We now have a large armamentarium of diagnostic techniques available to us for
more accurate discrimination of the underlying causes, but it can be quite
daunting in its panoply of possibility. Thus, we can use multi-modality noninvasive imaging (echocardiography, magnetic resonance imaging, positron
emission tomography and computerized tomography), invasive diagnostic
techniques (coronary angiography, sophisticated coronary imaging methods,
endomyocardial biopsy), and now, genetic studies.

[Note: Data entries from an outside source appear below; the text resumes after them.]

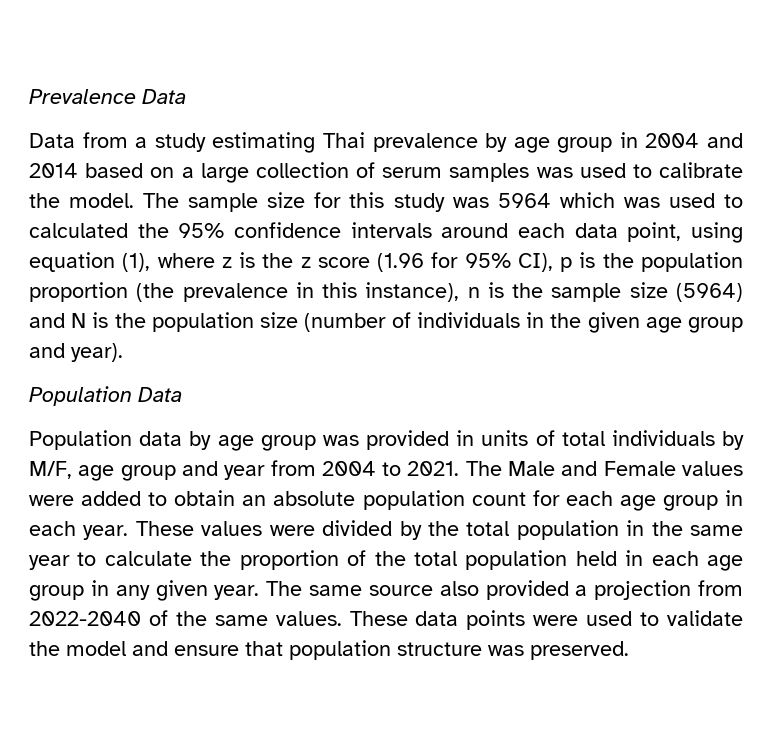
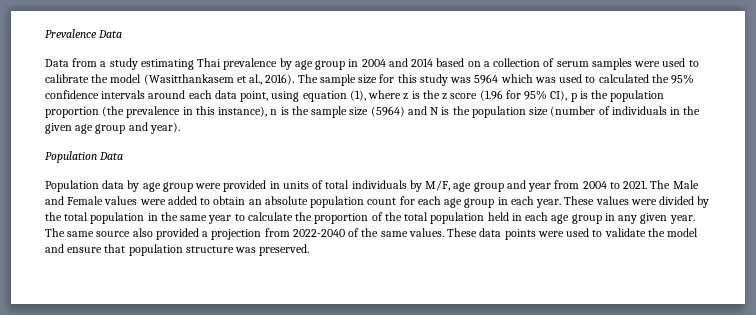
- Data from a study estimating Thai prevalence by age group in 2004 and 2014 based on a large collection of serum samples was used to calibrate the model.
+ Data from a study estimating Thai prevalence by age group in 2004 and 2014 based on a collection of serum samples were used to calibrate the model (Wasitthankasem et al., 2016).
- Population data by age group was provided in units of total individuals by M/F, age group and year from 2004 to 2021.
+ Population data by age group were provided in units of total individuals by M/F, age group and year from 2004 to 2021.

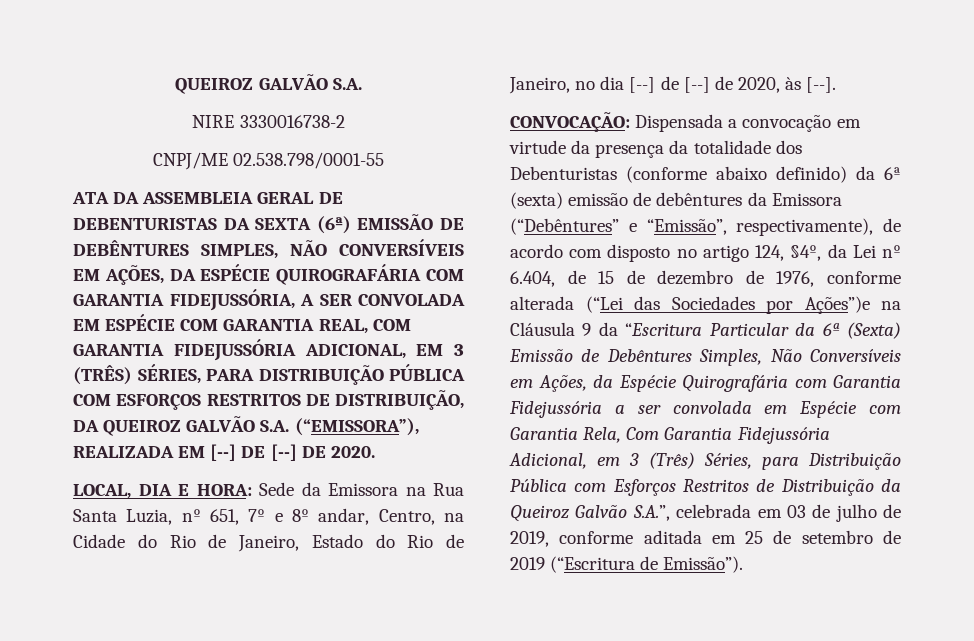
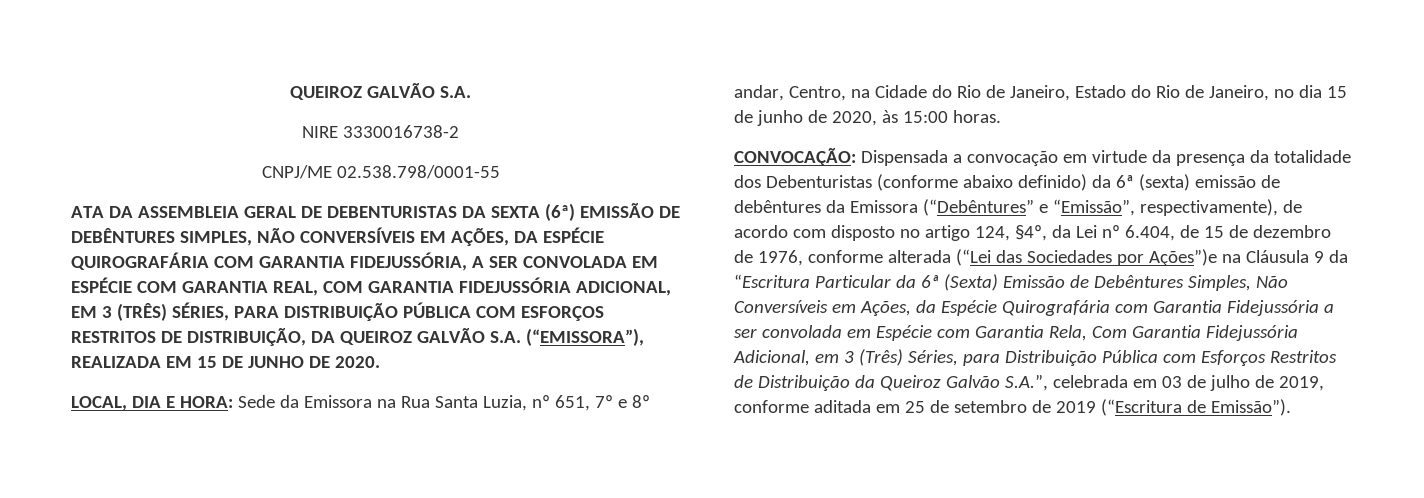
- ATA DA ASSEMBLEIA GERAL DE DEBENTURISTAS DA SEXTA (6ª) EMISSÃO DE DEBÊNTURES SIMPLES, NÃO CONVERSÍVEIS EM AÇÕES, DA ESPÉCIE QUIROGRAFÁRIA COM GARANTIA FIDEJUSSÓRIA, A SER CONVOLADA EM ESPÉCIE COM GARANTIA REAL, COM GARANTIA FIDEJUSSÓRIA ADICIONAL, EM 3 (TRÊS) SÉRIES, PARA DISTRIBUIÇÃO PÚBLICA COM ESFORÇOS RESTRITOS DE DISTRIBUIÇÃO, DA QUEIROZ GALVÃO S.A. (“EMISSORA”), REALIZADA EM [--] DE [--] DE 2020.
+ ATA DA ASSEMBLEIA GERAL DE DEBENTURISTAS DA SEXTA (6ª) EMISSÃO DE DEBÊNTURES SIMPLES, NÃO CONVERSÍVEIS EM AÇÕES, DA ESPÉCIE QUIROGRAFÁRIA COM GARANTIA FIDEJUSSÓRIA, A SER CONVOLADA EM ESPÉCIE COM GARANTIA REAL, COM GARANTIA FIDEJUSSÓRIA ADICIONAL, EM 3 (TRÊS) SÉRIES, PARA DISTRIBUIÇÃO PÚBLICA COM ESFORÇOS RESTRITOS DE DISTRIBUIÇÃO, DA QUEIROZ GALVÃO S.A. (“EMISSORA”), REALIZADA EM 15 DE JUNHO DE 2020.
- LOCAL, DIA E HORA: Sede da Emissora na Rua Santa Luzia, nº 651, 7º e 8º andar, Centro, na Cidade do Rio de Janeiro, Estado do Rio de Janeiro, no dia [--] de [--] de 2020, às [--].
+ LOCAL, DIA E HORA: Sede da Emissora na Rua Santa Luzia, nº 651, 7º e 8º andar, Centro, na Cidade do Rio de Janeiro, Estado do Rio de Janeiro, no dia 15 de junho de 2020, às 15:00 horas.

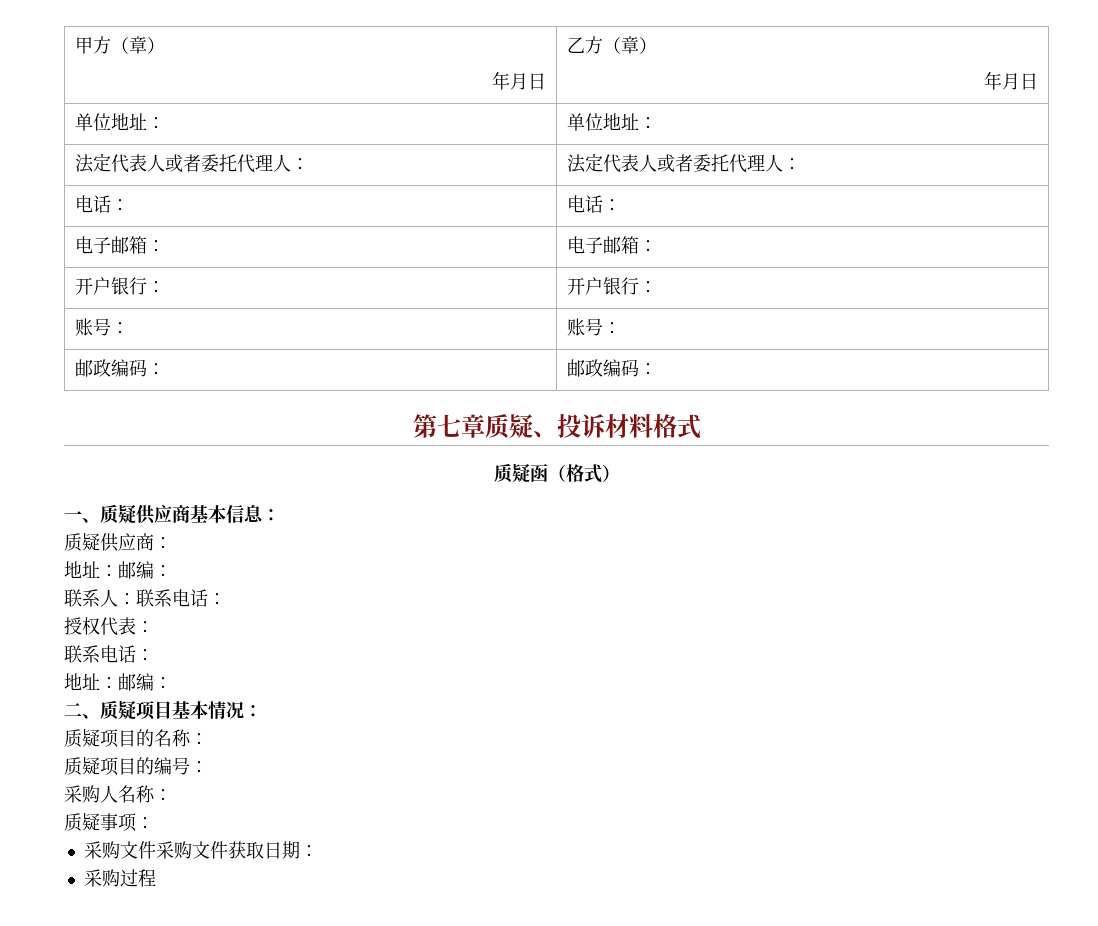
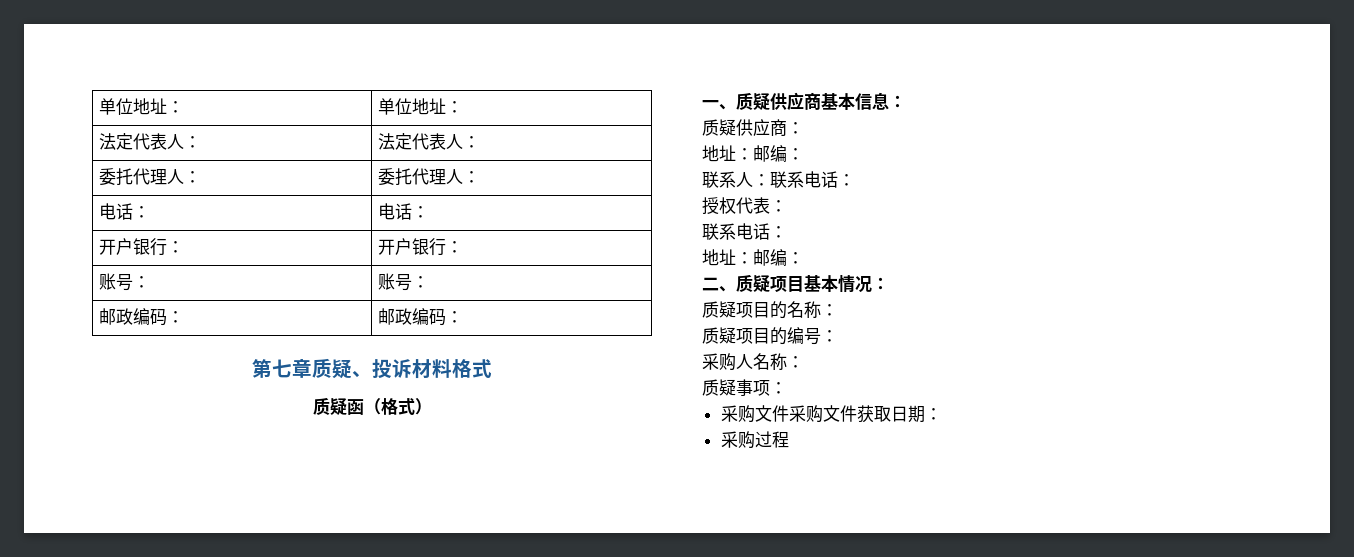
- 甲方（章）
- 年月日 | 乙方（章）
- 年月日
- 法定代表人或者委托代理人： | 法定代表人或者委托代理人：
+ 法定代表人： | 法定代表人：
+ 委托代理人： | 委托代理人：
- 电子邮箱： | 电子邮箱：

Despite these advanced
diagnostic platforms, we remain clinically limited in our approach by a
combination of imposing barriers: a) feasibility (e.g. interaction of magnetic
resonance imaging with implanted devices), b) availability and cost, and c)
inherent inaccuracy nested within each technique with low sensitivity
(endomyocardial biopsy) or poor specificity (echocardiography). In other cases,
the sheer magnitude of complexity, cost, and inadequate knowledge of
appropriate use serve as major limitations as in the case of genetic testing.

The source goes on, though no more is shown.